Cette consultation s’inscrit dans l’esprit de NATO 3.0, visant à renforcer la coopération transatlantique en adaptant la présence militaire américaine en Europe aux défis actuels et futurs. Le questionnaire cible notamment les aspects liés à l’accès, au stationnement et au survol des bases américaines, qui nécessitent des accords bilatéraux avec les pays hôtes et varient considérablement d’un État à l’autre.
Colby a souligné que cette revue vise à rendre la posture stratégique des forces américaines en Europe « adaptée non seulement pour aujourd’hui, mais aussi pour l’avenir », précisément à un moment où la priorité américaine se déplace vers l’hémisphère occidental et la première chaîne d’îles dans le Pacifique.

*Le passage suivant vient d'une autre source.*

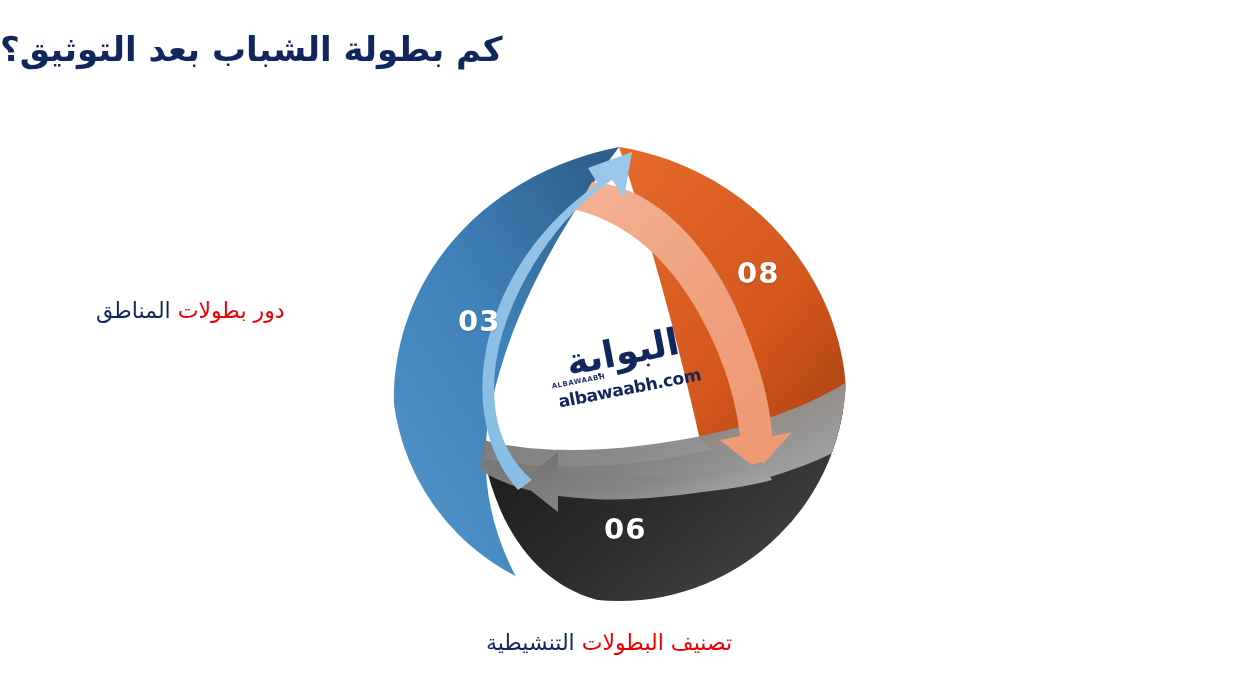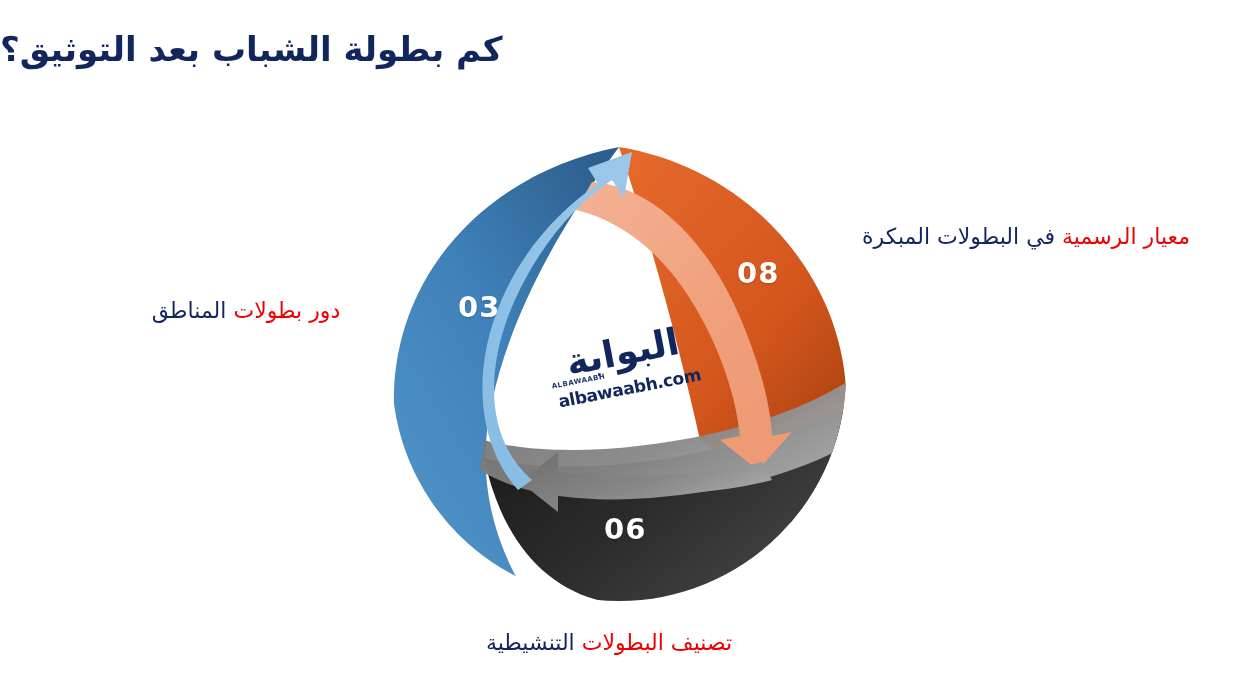"معيار الرسمية في البطولات المبكرة" div.label { html: <div> <span>معيار الرسمية</span><span> في البطولات المبكرة</span> </div> -> none }
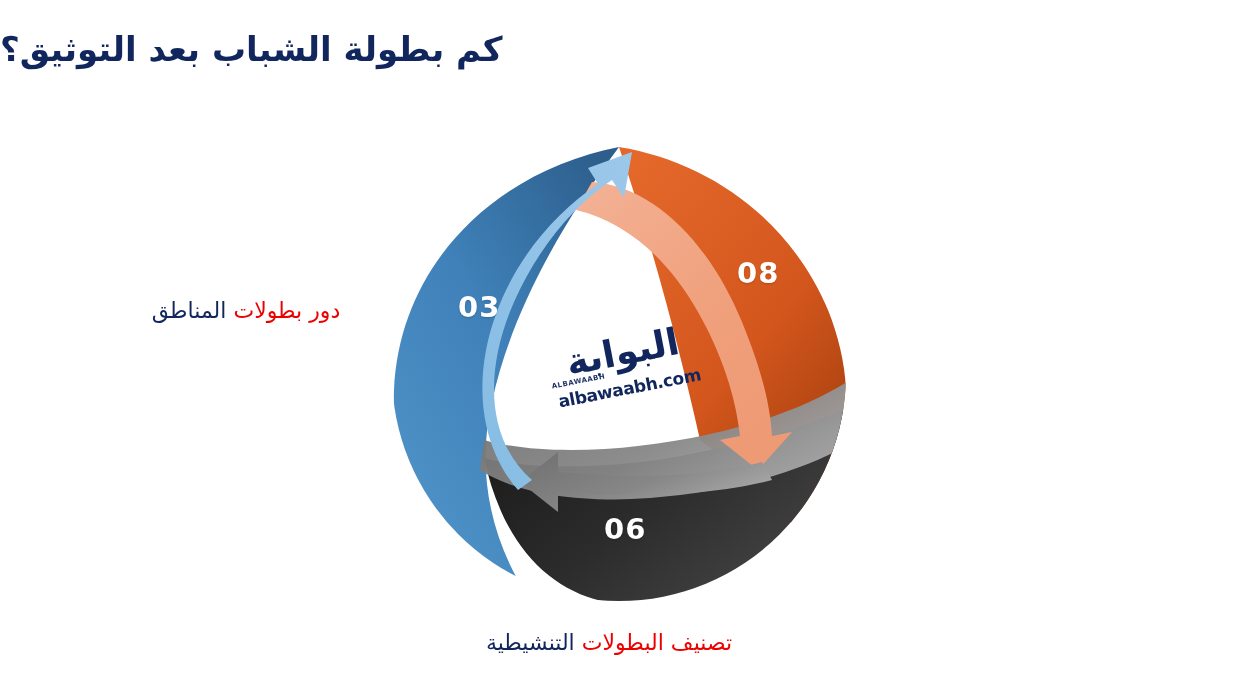"دور بطولات المناطق" .label-03 { text-align: center -> left }
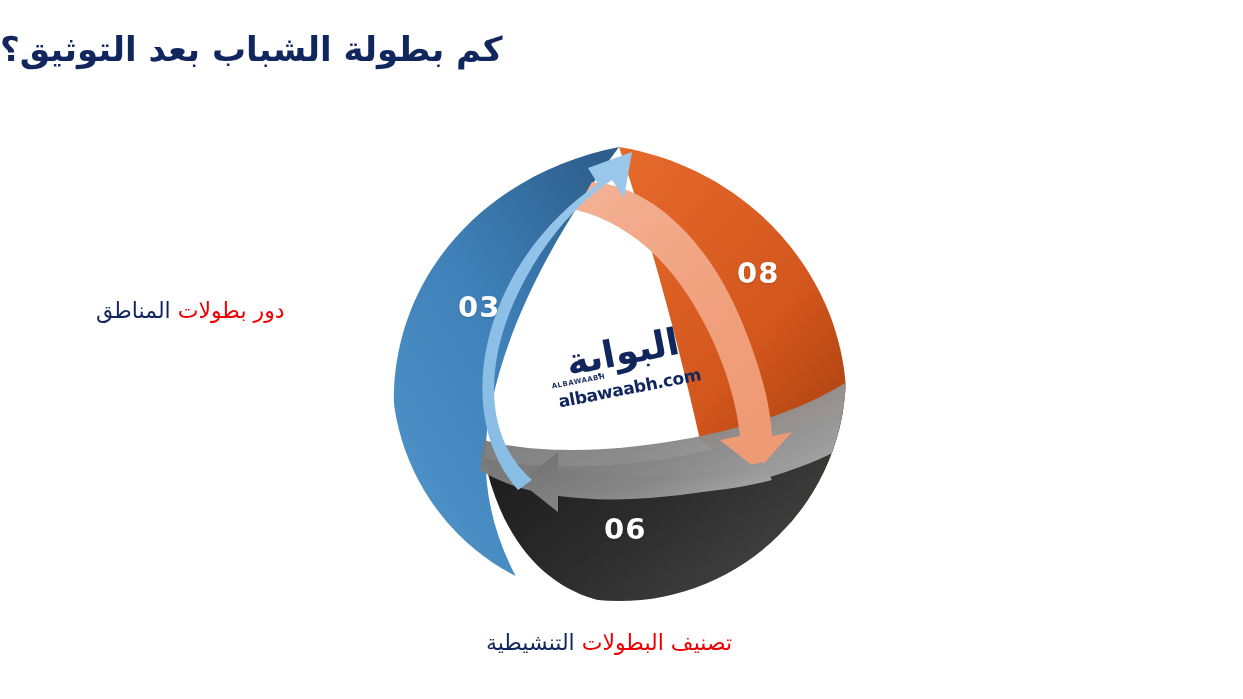"03" .num-03 { top: 290px -> 304px }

Actuellement, environ 80 000 soldats américains sont présents en Europe, principalement en Allemagne, Italie, Pologne et Royaume-Uni, un chiffre qui a augmenté depuis l’invasion de l’Ukraine en 2022. Cependant, Washington prépare une réduction de ses effectifs européens, ce qui pose la question des capacités à retirer et des délais d’avertissement aux alliés.
Dans ce contexte, les États européens sont appelés à assumer la responsabilité principale de leur défense conventionnelle. Colby a salué les efforts remarquables de pays comme la Pologne, l’Allemagne et les Pays-Bas et espère que d’autres suivront cet exemple. Le Premier ministre néerlandais, Mark Rutte, a rappelé que les dépenses de défense européennes et canadiennes ont augmenté de 139 milliards de dollars d’ici 2025 et continuent à croître, même si des efforts restent à faire.
Cette consultation intervient avant toute décision sur le redéploiement des forces américaines, marquant une étape de dialogue approfondi avec les alliés. Colby a eu plusieurs réunions avec les commandements militaires américains en Europe et les représentants alliés à l’OTAN, montrant que le processus est encore au stade de l’examen et de la concertation.